## [TASK BRIEF]
Please give the number of lines in the records below that include "Embed", with no other output.

## [RECORD EXCERPTS]
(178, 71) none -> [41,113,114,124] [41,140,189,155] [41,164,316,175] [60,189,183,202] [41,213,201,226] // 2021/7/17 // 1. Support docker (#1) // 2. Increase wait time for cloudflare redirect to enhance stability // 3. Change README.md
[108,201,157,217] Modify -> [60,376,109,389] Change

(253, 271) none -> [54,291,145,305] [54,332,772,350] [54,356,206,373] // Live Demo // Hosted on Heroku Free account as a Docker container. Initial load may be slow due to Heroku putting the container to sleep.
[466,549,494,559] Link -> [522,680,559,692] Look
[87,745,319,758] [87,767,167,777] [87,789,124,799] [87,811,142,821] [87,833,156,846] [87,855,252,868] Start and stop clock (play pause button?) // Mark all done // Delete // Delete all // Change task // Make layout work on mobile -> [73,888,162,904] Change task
==
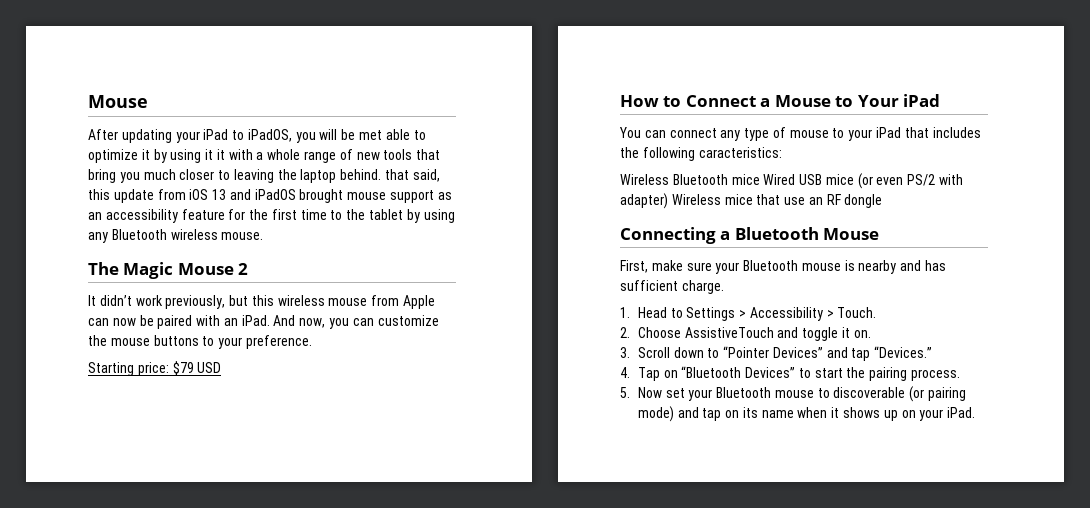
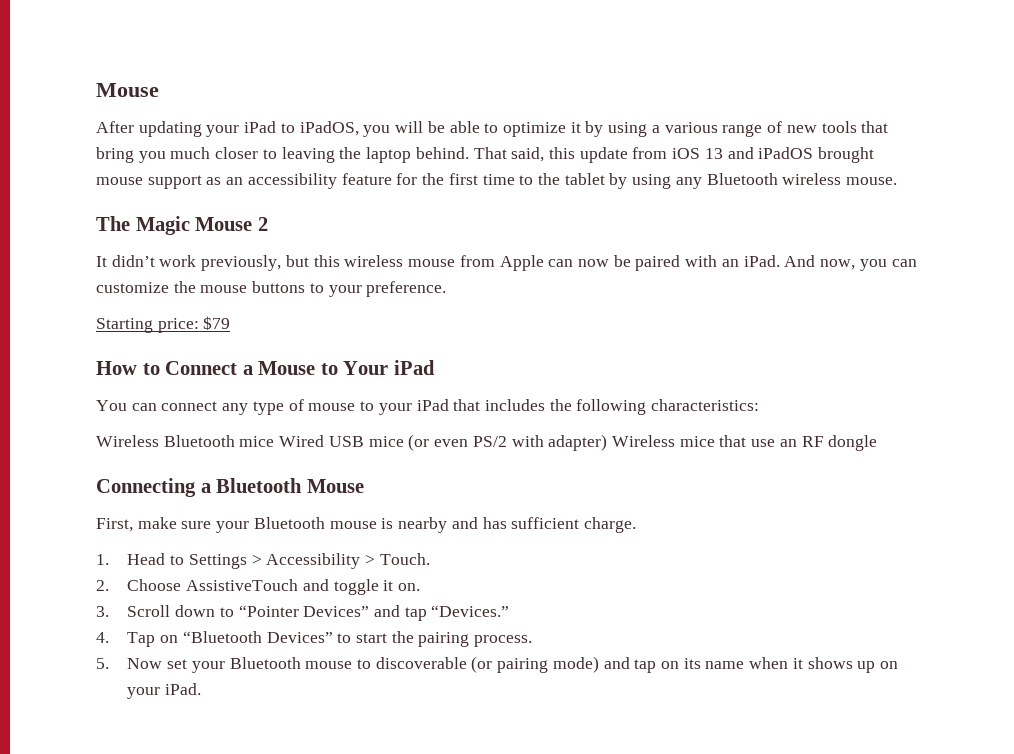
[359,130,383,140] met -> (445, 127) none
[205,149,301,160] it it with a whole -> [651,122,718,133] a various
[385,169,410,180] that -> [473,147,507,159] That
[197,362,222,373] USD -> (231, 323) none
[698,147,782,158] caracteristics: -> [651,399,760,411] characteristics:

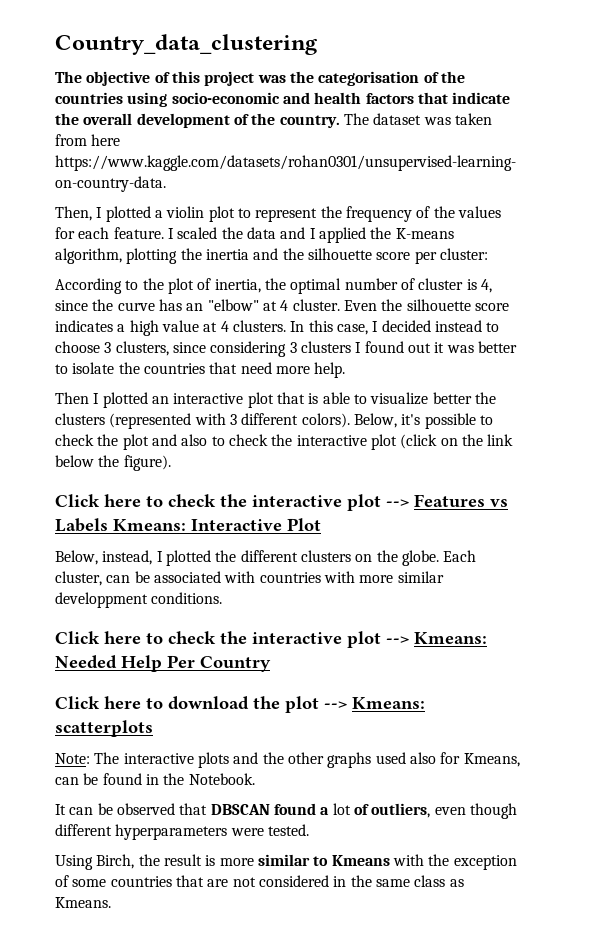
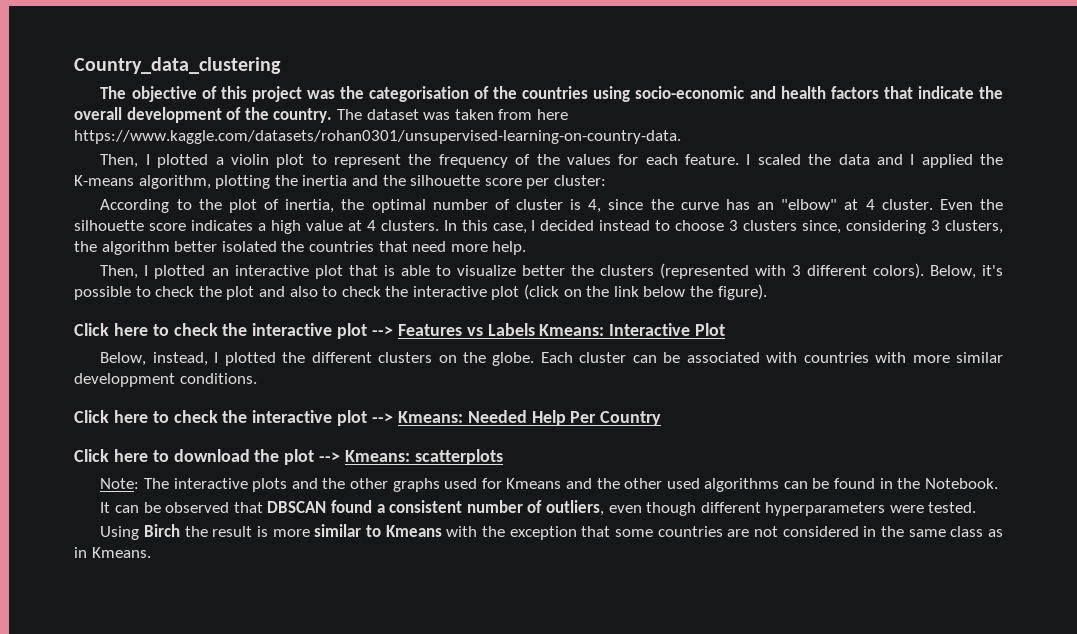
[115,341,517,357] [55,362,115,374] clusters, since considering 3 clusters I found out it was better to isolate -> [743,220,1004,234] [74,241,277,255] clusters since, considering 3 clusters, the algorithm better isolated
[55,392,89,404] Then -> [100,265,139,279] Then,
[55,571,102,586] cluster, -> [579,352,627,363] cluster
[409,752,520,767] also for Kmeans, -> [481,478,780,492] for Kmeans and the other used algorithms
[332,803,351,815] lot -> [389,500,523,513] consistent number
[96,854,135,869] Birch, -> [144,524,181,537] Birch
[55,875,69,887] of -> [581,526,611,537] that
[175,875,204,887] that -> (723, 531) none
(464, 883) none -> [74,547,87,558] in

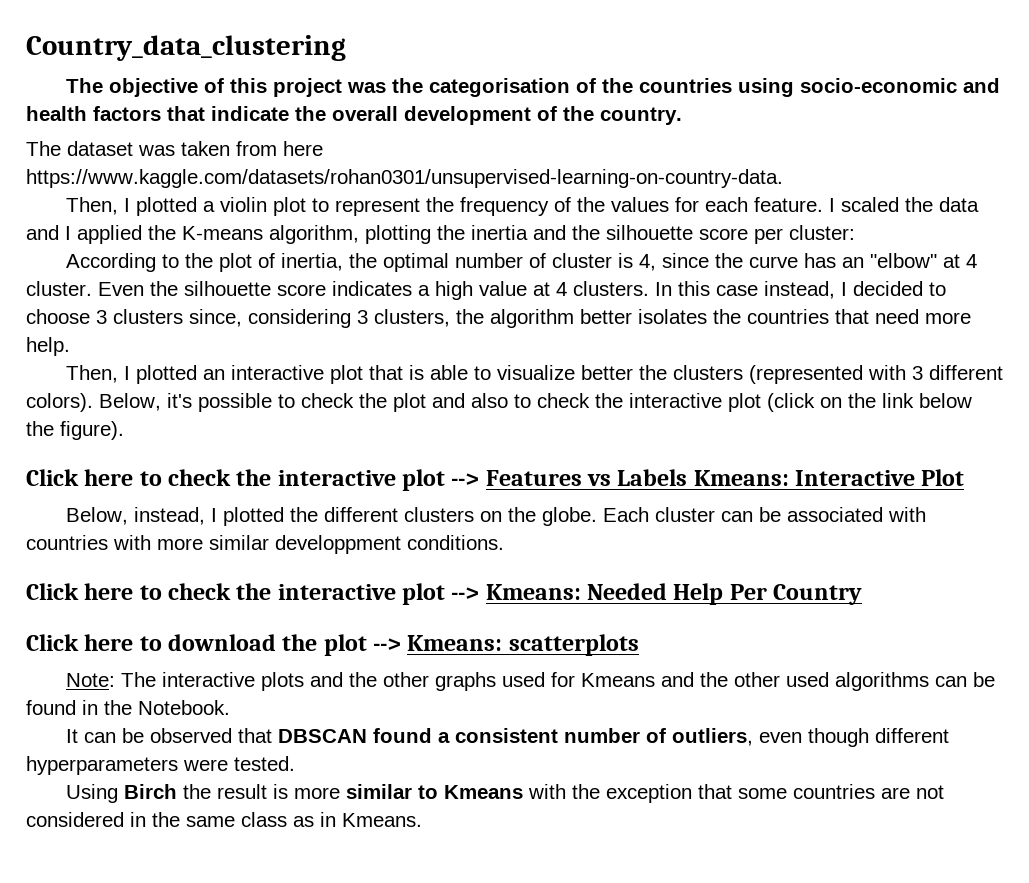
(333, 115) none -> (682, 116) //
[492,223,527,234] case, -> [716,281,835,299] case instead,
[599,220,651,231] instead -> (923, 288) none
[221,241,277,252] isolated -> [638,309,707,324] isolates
...
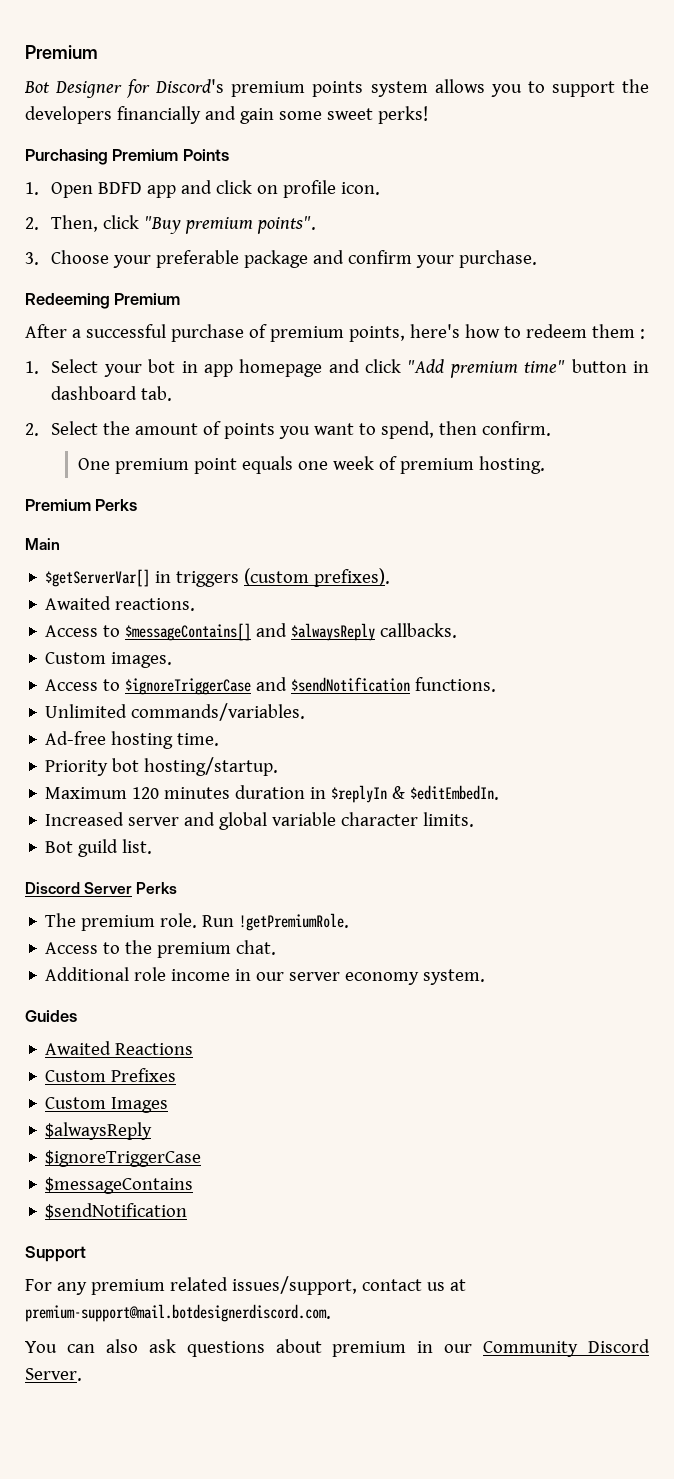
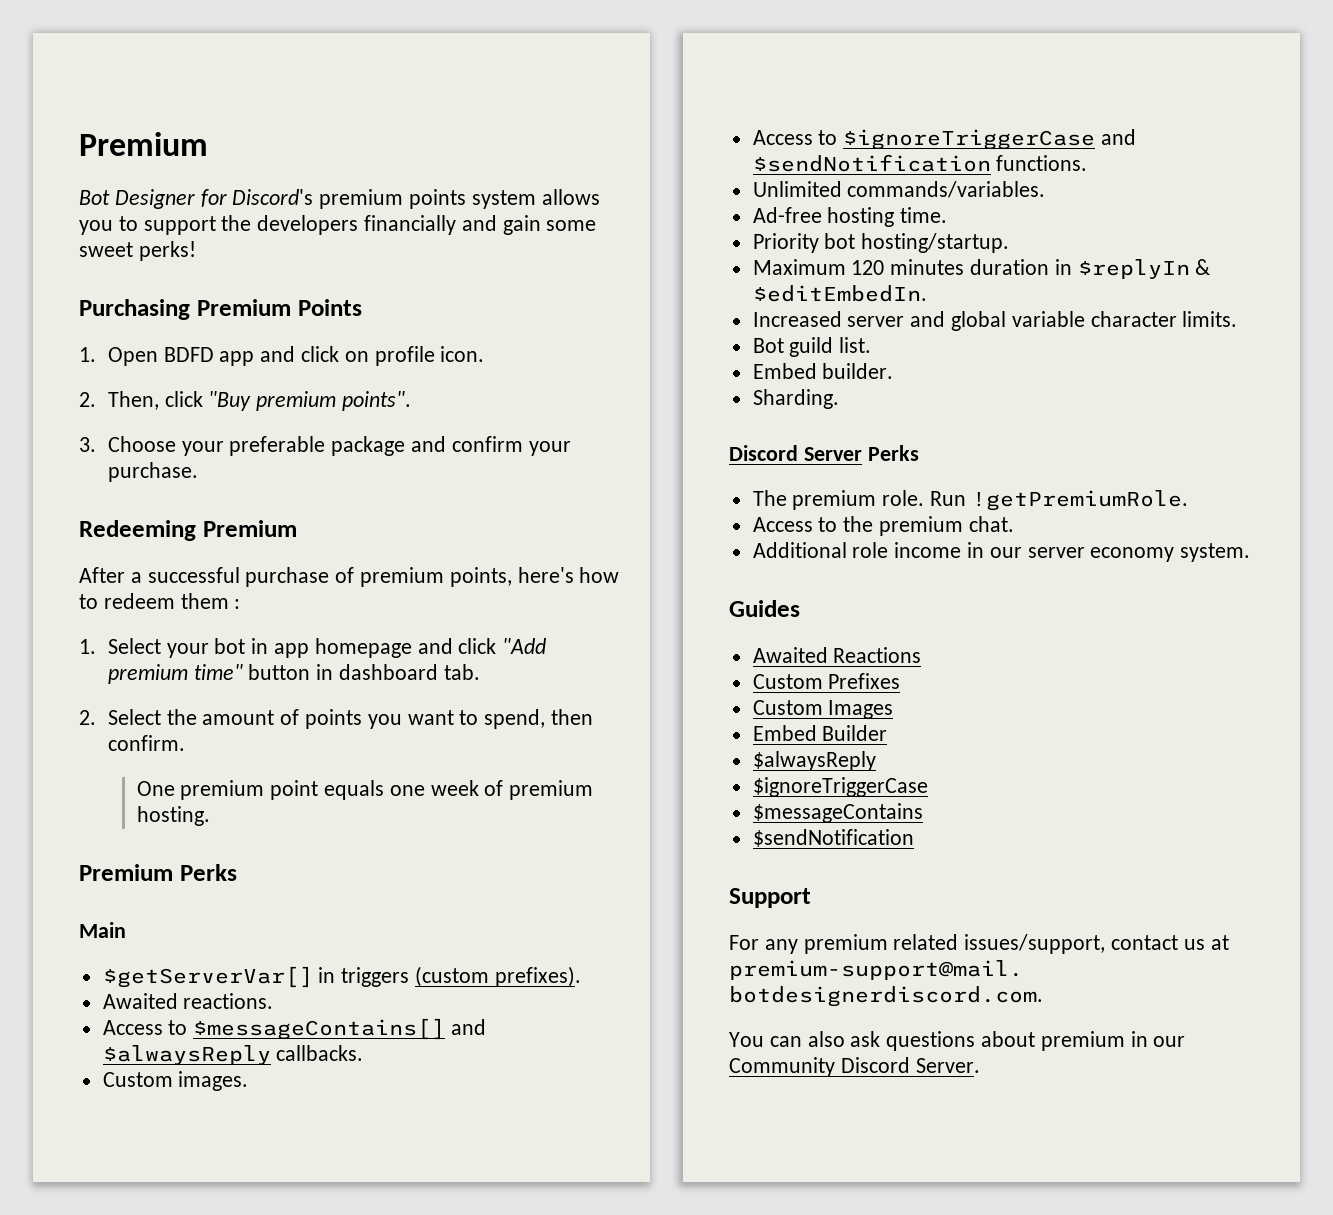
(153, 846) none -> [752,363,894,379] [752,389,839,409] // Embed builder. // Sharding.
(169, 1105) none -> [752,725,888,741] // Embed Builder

## [SOLUTION BELOW]
2